As we built the pudding API, we were also building a hubot script which has now been extracted into the hubot-pudding repo. Being able to get feedback on our EC2 estate in chat became addictive, and we started adding Slack integrations to pudding. In its current incarnation, starting an instance via pudding results in notifications from the initial creation request, instance start, and at the completion of cloud init running the user data script.
It's been very handy to be able to manage our EC2 capacity via chat, but we know that we can do much better. For starters, the process of starting and terminating individual instances has not scaled well. We also have the problem of operating well under capacity for easily 75% of a given weekday, and all weekend long. The seemingly obvious solution to this is to use EC2 autoscaling groups. Unfortunately, the nature of our workload (running everyone's tests!) is not a great match for the default autoscaling mode of operation in which instances are terminated immediately when scaling in.
What we're working to add next is a concept of instance pools in pudding, borrowing concepts from autoscaling groups when it makes sense. By rolling our own solution (which we don't do lightly), we'll have the level of control we need to ensure no build jobs are killed mid-run when we're scaling in. We're also planning to add more commands to the hubot script for providing things like a summary of all EC2 resources and re-provisioning all instances in a pool with a newly-baked AMI.
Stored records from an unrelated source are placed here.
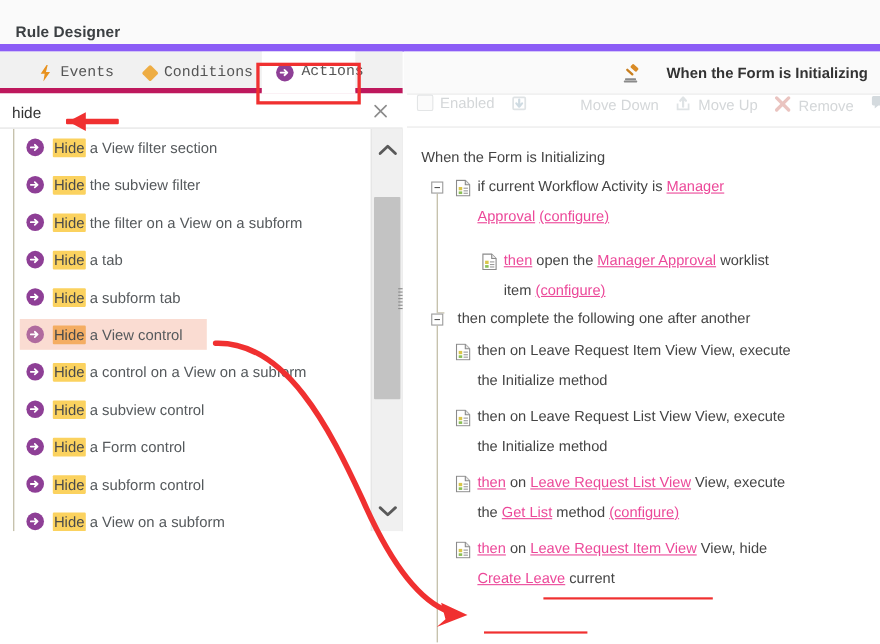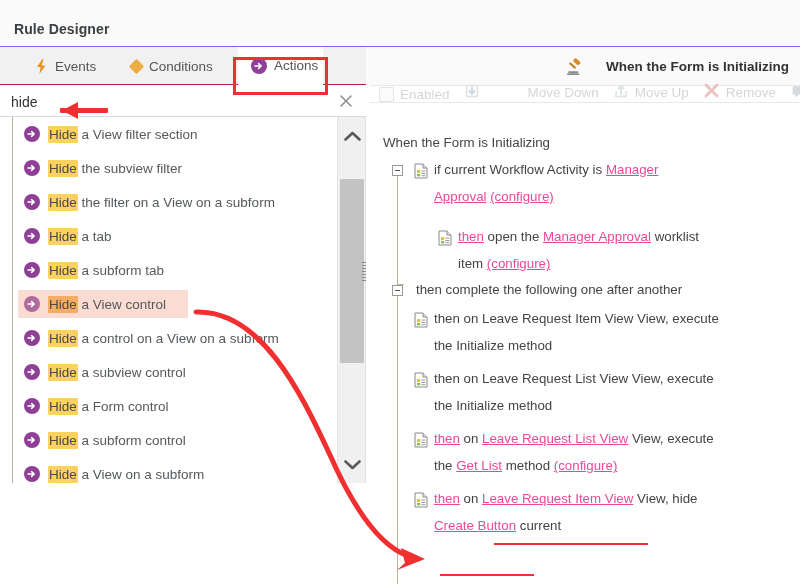--- a/index.html
+++ b/index.html
@@ -11,39 +11,40 @@
     color:#3c3c3c;
     overflow:hidden;
     position:relative;
   }
   .page{position:relative;width:800px;height:585px;overflow:hidden;}
 
   
   .titlebar{
     position:absolute;left:0;top:0;width:800px;height:47px;
     background:#fafafa;
-    border-bottom:1px solid #8b5cf6;
+    border-bottom:7px solid #8b5cf6;
     box-sizing:border-box;
   }
   .titlebar .ttl{
     position:absolute;left:14px;top:21px;
     font-size:14px;font-weight:bold;color:#3c4043;
     letter-spacing:.1px;
   }
 
   
   .leftpanel{
     position:absolute;left:0;top:47px;width:366px;height:436px;
     background:#ffffff;box-sizing:border-box;
   }
   .tabstrip{
     position:absolute;left:0;top:0;width:366px;height:38px;
     background:#f1f1f1;
-    border-bottom:1px solid #be185d;
+    border-bottom:5px solid #be185d;
     box-sizing:border-box;
+    font-family:Liberation Mono, monospace;
   }
   .tab{
     position:absolute;top:0;height:38px;
     display:flex;align-items:center;gap:7px;
     padding:0 13px;box-sizing:border-box;
     font-size:13.5px;color:#555;
     cursor:default;
   }
   .tab.active{
     background:#ffffff;
@@ -144,26 +145,26 @@
     background:#fafafa;
     box-sizing:border-box;
   }
   .rp-header .rtitle{
     position:absolute;right:11px;top:12px;
     font-size:13.5px;font-weight:bold;color:#333;white-space:nowrap;
   }
   .gavel{position:absolute;right:216px;top:10px;width:20px;height:20px;}
 
   .rp-toolbar{
-    position:absolute;left:3px;top:38px;width:430px;height:18px;
+    position:absolute;left:3px;top:38px;width:430px;height:31px;
     background:#ffffff;
     border-top:1px solid #e8e8e8;
     border-bottom:1px solid #e8e8e8;
     box-sizing:border-box;
-    display:flex;align-items:flex-end;
+    display:flex;align-items:flex-start;
   }
   .tbitem{
     display:flex;align-items:center;gap:6px;
     margin-left:9px;color:#d4d7d9;font-size:13.5px;white-space:nowrap;
     cursor:default;
   }
   .tbitem:first-child{margin-left:9px;}
   .chk{
     width:15px;height:15px;border:1px solid #e3e5e6;background:#fbfbfb;
     border-radius:2px;box-sizing:border-box;flex:none;
@@ -546,21 +547,21 @@
             <rect x="3" y="11" width="3.2" height="2.4" fill="#8bbf56"></rect>
             <rect x="7.4" y="7.6" width="4" height="1" fill="#9a9a9a"></rect>
             <rect x="7.4" y="10" width="4" height="1" fill="#9a9a9a"></rect>
             <rect x="7.4" y="12.2" width="4" height="1" fill="#9a9a9a"></rect>
           </svg>
       </span>
       <div class="line" style="left:64px;top:374px;">
         <a href="#">then</a><span> on </span><a href="#">Leave Request Item View</a><span> View, hide</span>
       </div>
       <div class="line" style="left:64px;top:401px;">
-        <a href="#">Create Button</a><span> current</span>
+        <a href="#">Create Leave</a><span> current</span>
       </div>
     </div>
   </div>
 
   <div class="anno">
 
     <div class="annbox" style="left:233px;top:57px;width:95px;height:38px;"></div>
 
     <svg width="800" height="585" style="position:absolute;left:0;top:0;">
       <g fill="#f03030">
We're also planning to make the pudding codebase even less Travis-specific, as there are currently several bits in there that only exist because of how travis-worker is deployed and configured. This concern isn't only about shipping an open source project that may be useful to others; it's about taking care to prevent concept leakage, which so often results in unexpected behavior and maintenance issues (citation needed).
In the interest of being able to try out pudding for yourself, and so that we can easily re-provision it if needed, we've even added a heroku button!
Give pudding a shot, or just look at the source code, and please provide feedback. Happy provisioning!